Maybe if you quit calling it a freezer box and call it a hot box instead, that may help.  :snowball: ;D
south central Wisconsin
It may be that my sole purpose in life is simply to serve as a warning to others

doc henderson

you could add water, so it stops trying to reduce MC, and just heats.
Timber king 2000, 277c track loader, PJ 32 foot gooseneck, 1976 F700 state dump truck, JD 850 tractor.  2007 Chevy 3500HD dually, home built log splitter 18 horse 28 gpm with 5 inch cylinder and 32 inch split range with conveyor powered by a 12 volt tarp motor

YellowHammer

There are two things at work here that happen when wood is heated and trying to reach EMC.  The guys have very clearly discussed the first, the cooling of the wood due to the enthalpy phase change of the water in the wood.  So this indicates that the wood has still not reached full EMC with the chamber, or that the chamber is still dropping in EMC and the WB and DB would be different.

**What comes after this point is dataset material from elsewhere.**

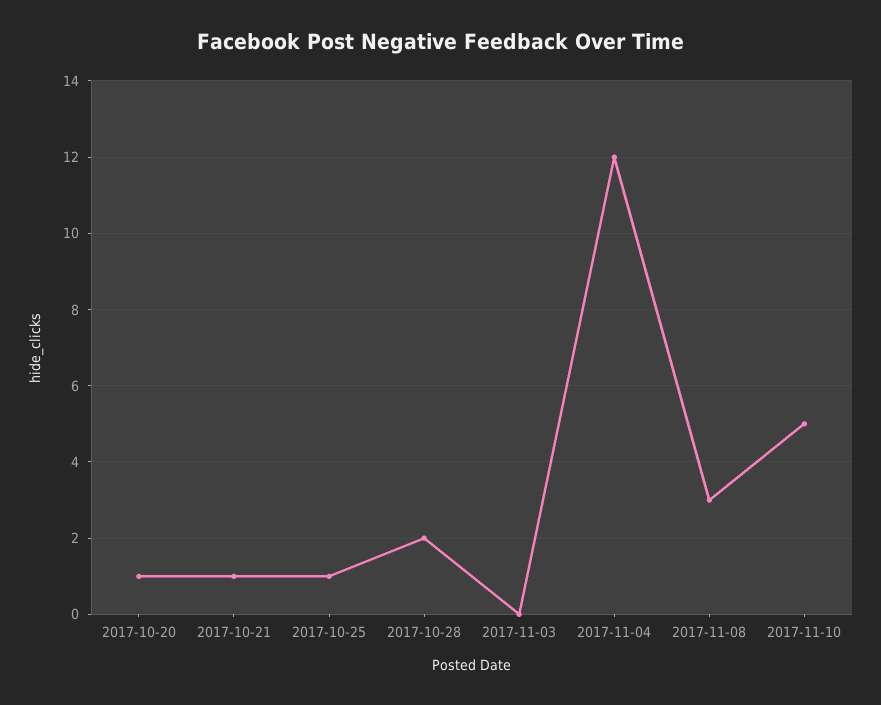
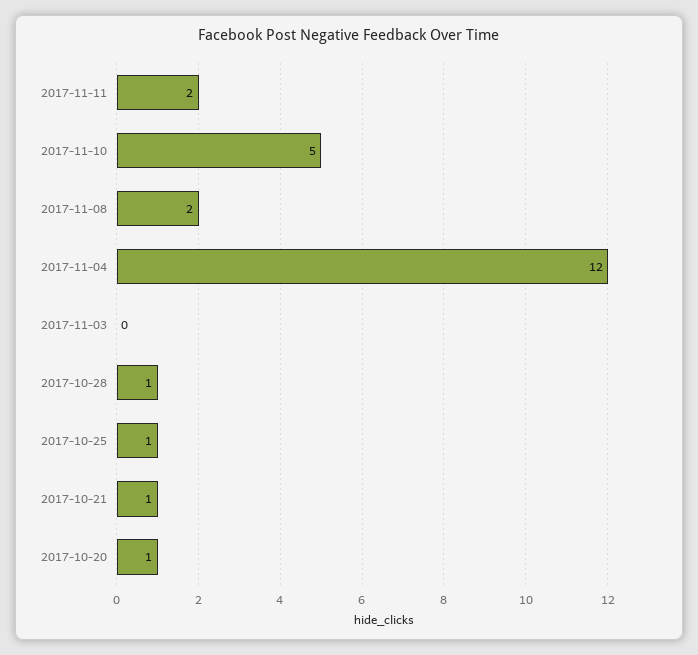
2017-10-28: 2 -> 1
2017-11-08: 3 -> 2
2017-11-11: none -> 2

At that point, the delay in wood to hit the tail of the asymptotic curve to match dry bulb temperatures is due to the reduced thermal conductivity of dry wood, from case to core.  The way to increase that conductivity is to increase the WB, or increase the moisture in the kiln environment.  Otherwise there is a significant time delay to reach equilibrium temperatures, or in contrast, when the WB meets the DB, then the enthalpy stops to become a factor and the temperature conductivity is at it's max and the wood will match temperatures faster.

The FDA requires 133F core temperature, and this difficulty and extended time constant involved with reaching equilibrium temperatures between the wood and the chamber air is a major reason I overheat my kilns to 150F to sterilize. 

In addition, in order to properly measure the wood temperature with a thermocouple, the TC junction must be physically touching the wood fibers, and they must be at the same moisture content as the fibers surrounding them.  Seems easy, but it is not, and that's one reason the kiln manufacturers have so much trouble making direct temperature measurement kiln probes.  So if the holes drilled into the wood core and are open and the TC junction is merely taped or kind of touching the wood, then you won't be measuring the actual representative wood core, you will be measuring the instantaneous wood surface plus enthalpy effect.  That means low thermal conductivity of the wood fibers in the hole (exposed to the air) plus the surface cooling effect of enthalpy will cause lower reading.  The correct way would be to drill the hole and install a wooden plug from the same material that physically crushes the junction against the fibers in both the plug and the hole at the same depth as the wood core.

And yes, turn the freezer off.   :D :D :D

     
YellowHammerisms:

Take steps to save steps.

If it won't roll, its not a log; it's still a tree.  Sawmills cut logs, not trees.

Kiln drying wood: When the cookies are burned, they're burned, and you can't fix them.

Sawing is fun for the first couple million boards.

Be smarter than the sawdust

low_48

Much appreciated gentlemen! Hot box it is. I'm going out tomorrow with a Sharpie to make it official! Maybe I'll even draw some wiggly lines above the name to drive home the point.